»»
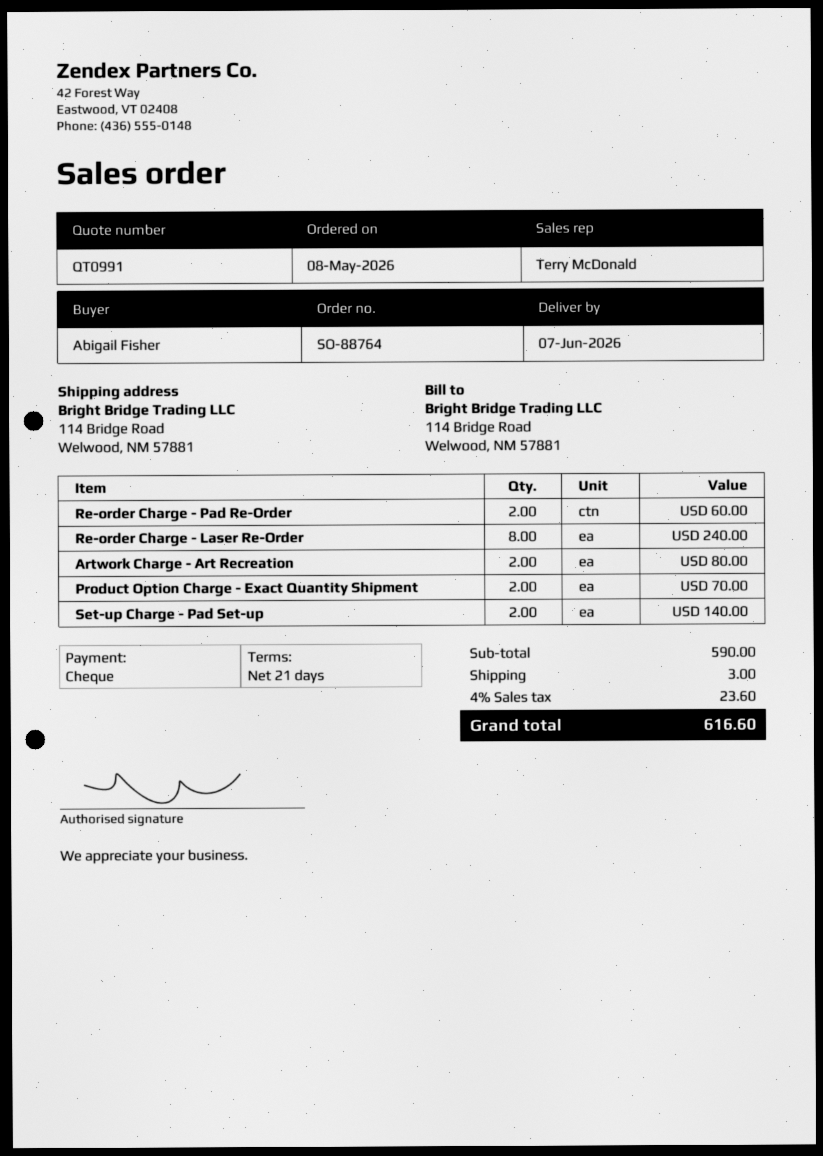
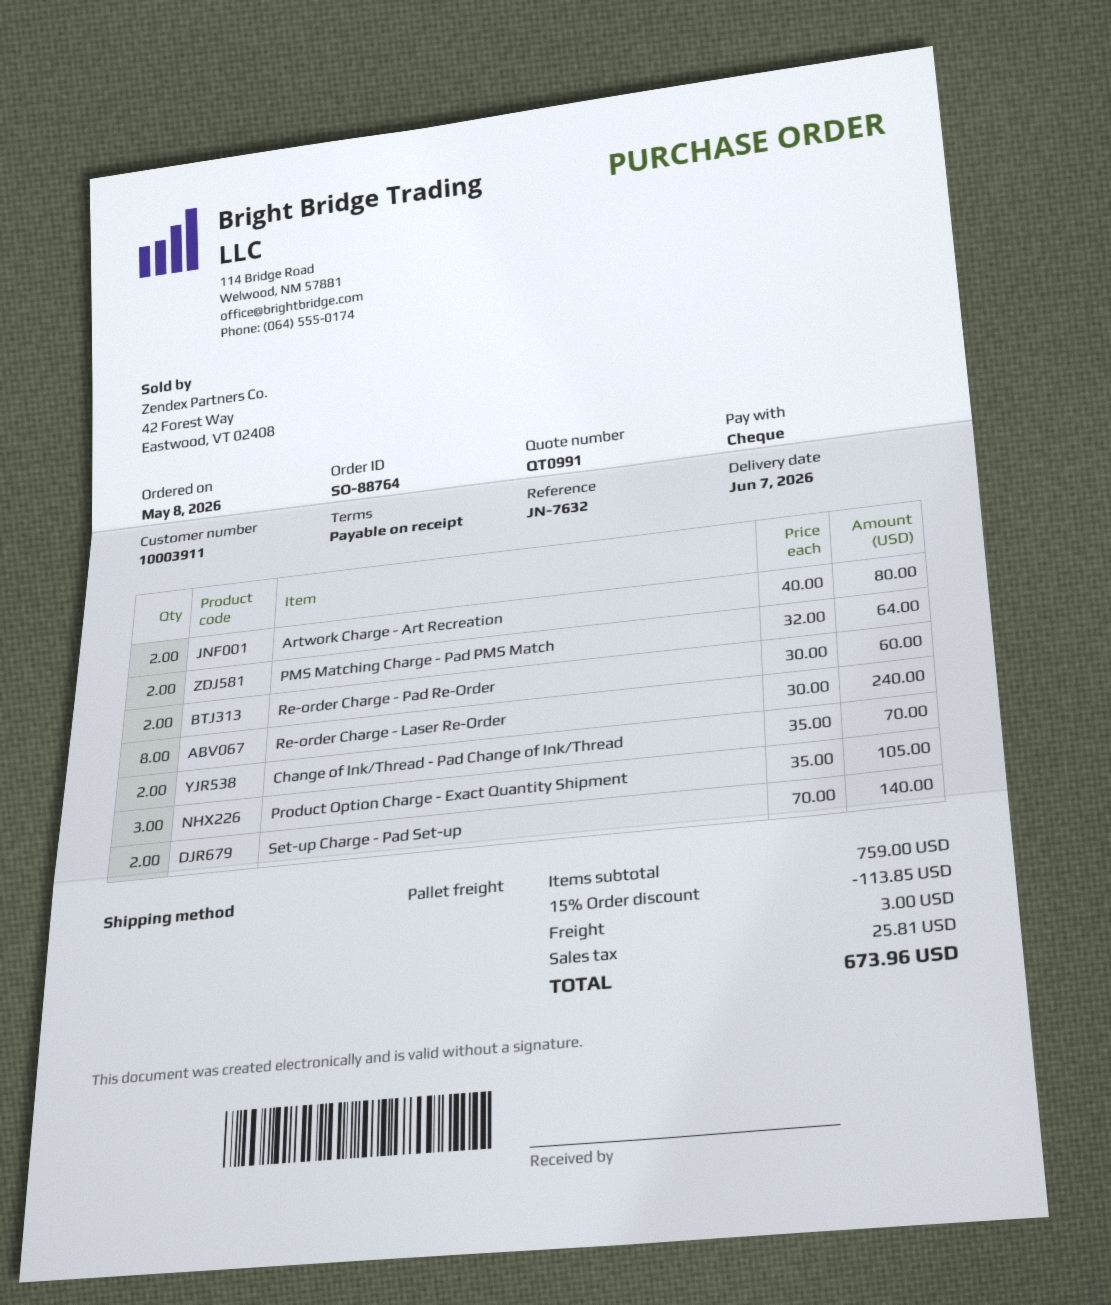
payment terms: 21 days -> on receipt
Product Option Charge - Exact Quantity Shipment: 2 for 70.00 -> 3 for 105.00
PMS Matching Charge - Pad PMS Match: none -> 2 for 64.00
Change of Ink/Thread - Pad Change of Ink/Thread: none -> 2 for 70.00
subtotal: 590.00 -> 759.00
discount: none -> 15% = 113.85
tax: 23.60 -> 25.81
total: 616.60 -> 673.96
««
(TASK DESCRIPTION): From the data above, copy each line with the string "Charge" in it.

(REPLY TO THE EXERCISE):
Product Option Charge - Exact Quantity Shipment: 2 for 70.00 -> 3 for 105.00
PMS Matching Charge - Pad PMS Match: none -> 2 for 64.00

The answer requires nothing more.